### Your task
Exactly as written and without the pictures, output the entries below.

### Data provided

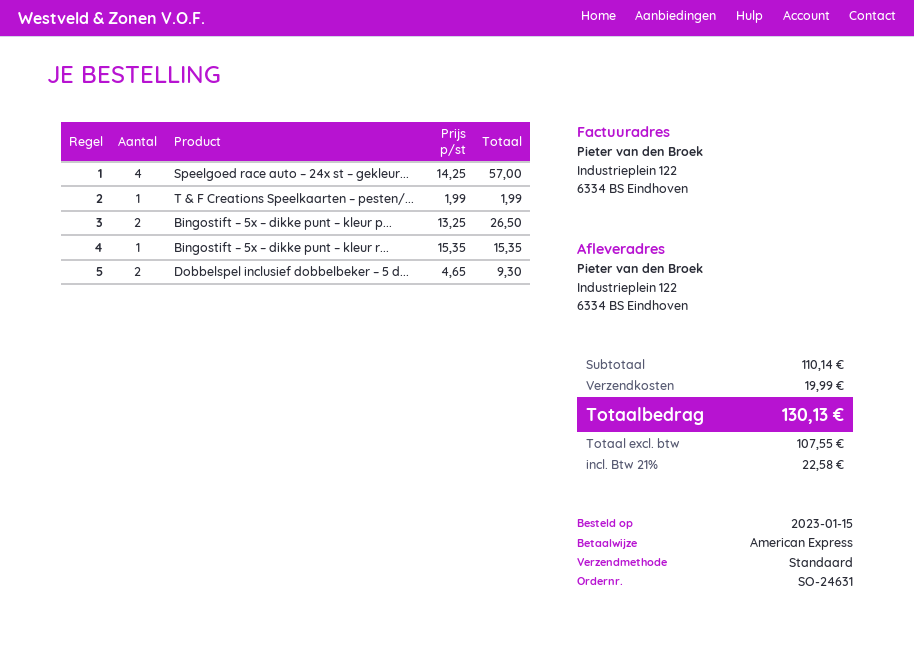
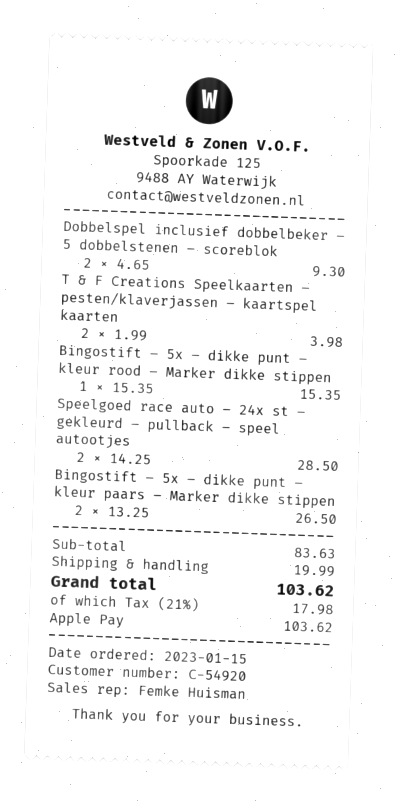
payment method: American Express -> Apple Pay
Speelgoed race auto – 24x st – gekleur...: 4 x 14.25 = 57.00 -> 2 x 14.25 = 28.50
T & F Creations Speelkaarten – pesten/...: 1 x 1.99 = 1.99 -> 2 x 1.99 = 3.98
subtotal: 110.14 -> 83.63
tax: 21% = 22.58 -> 21% = 17.98
total: 130.13 -> 103.62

### Task response
payment method: American Express -> Apple Pay
Speelgoed race auto – 24x st – gekleur...: 4 x 14.25 = 57.00 -> 2 x 14.25 = 28.50
T & F Creations Speelkaarten – pesten/...: 1 x 1.99 = 1.99 -> 2 x 1.99 = 3.98
subtotal: 110.14 -> 83.63
tax: 21% = 22.58 -> 21% = 17.98
total: 130.13 -> 103.62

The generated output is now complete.